■ Data supplied
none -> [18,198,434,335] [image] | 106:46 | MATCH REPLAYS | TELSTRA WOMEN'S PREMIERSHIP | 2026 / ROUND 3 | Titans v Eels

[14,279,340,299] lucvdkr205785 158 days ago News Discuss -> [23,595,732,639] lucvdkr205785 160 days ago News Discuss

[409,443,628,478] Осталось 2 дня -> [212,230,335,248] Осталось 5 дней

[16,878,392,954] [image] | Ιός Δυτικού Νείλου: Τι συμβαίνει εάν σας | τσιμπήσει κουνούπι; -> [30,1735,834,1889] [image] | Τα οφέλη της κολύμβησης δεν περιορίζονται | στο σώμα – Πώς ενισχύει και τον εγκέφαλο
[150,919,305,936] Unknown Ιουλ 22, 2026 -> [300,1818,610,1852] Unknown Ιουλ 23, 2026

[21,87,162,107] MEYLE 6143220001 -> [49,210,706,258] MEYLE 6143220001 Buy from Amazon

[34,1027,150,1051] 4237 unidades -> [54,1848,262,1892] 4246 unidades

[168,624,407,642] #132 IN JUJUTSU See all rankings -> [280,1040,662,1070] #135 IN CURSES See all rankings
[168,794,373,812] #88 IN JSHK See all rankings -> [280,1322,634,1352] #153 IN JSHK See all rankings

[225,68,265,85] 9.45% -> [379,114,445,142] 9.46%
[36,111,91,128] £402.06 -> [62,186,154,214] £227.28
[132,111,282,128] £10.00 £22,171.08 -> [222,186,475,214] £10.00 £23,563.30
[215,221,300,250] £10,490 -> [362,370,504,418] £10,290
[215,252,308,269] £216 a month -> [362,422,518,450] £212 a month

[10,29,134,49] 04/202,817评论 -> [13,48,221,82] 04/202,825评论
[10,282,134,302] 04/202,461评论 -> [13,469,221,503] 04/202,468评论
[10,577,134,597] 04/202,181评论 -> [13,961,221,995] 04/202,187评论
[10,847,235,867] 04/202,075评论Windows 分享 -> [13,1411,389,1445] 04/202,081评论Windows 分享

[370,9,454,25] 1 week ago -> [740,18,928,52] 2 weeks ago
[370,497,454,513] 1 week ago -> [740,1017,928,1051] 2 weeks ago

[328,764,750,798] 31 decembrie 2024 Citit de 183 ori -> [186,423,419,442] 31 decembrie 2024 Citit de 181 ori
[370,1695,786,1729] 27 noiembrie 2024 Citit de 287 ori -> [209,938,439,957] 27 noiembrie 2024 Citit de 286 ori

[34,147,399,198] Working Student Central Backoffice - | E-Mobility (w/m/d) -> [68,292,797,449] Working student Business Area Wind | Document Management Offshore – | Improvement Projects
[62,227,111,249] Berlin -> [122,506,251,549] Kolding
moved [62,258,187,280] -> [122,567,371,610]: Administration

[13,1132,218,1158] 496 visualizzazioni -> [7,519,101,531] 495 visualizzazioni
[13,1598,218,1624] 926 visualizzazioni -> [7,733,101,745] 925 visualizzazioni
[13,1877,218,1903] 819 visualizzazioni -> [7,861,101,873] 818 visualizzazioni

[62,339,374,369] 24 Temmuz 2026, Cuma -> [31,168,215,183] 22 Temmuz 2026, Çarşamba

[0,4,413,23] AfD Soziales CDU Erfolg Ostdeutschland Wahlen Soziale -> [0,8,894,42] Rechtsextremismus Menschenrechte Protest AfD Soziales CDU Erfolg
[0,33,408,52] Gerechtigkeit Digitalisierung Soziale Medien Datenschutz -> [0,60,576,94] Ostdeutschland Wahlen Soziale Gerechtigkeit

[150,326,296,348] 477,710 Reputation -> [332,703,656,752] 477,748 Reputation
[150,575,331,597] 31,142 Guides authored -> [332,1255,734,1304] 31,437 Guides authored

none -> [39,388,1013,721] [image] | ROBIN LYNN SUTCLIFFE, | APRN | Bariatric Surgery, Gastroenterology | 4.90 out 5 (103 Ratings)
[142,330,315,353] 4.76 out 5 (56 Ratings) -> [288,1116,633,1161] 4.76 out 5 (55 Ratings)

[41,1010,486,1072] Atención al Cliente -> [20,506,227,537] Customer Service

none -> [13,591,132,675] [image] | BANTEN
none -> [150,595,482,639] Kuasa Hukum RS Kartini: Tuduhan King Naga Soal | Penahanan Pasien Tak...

■ Task
Can you repeat, word for word, every line above from the one containing "[10,282,134,302] 04/202,461评论 ->" down to the one containing "[370,1695,786,1729] 27 noiembrie", including both?

■ Answer to the exercise
[10,282,134,302] 04/202,461评论 -> [13,469,221,503] 04/202,468评论
[10,577,134,597] 04/202,181评论 -> [13,961,221,995] 04/202,187评论
[10,847,235,867] 04/202,075评论Windows 分享 -> [13,1411,389,1445] 04/202,081评论Windows 分享

[370,9,454,25] 1 week ago -> [740,18,928,52] 2 weeks ago
[370,497,454,513] 1 week ago -> [740,1017,928,1051] 2 weeks ago

[328,764,750,798] 31 decembrie 2024 Citit de 183 ori -> [186,423,419,442] 31 decembrie 2024 Citit de 181 ori
[370,1695,786,1729] 27 noiembrie 2024 Citit de 287 ori -> [209,938,439,957] 27 noiembrie 2024 Citit de 286 ori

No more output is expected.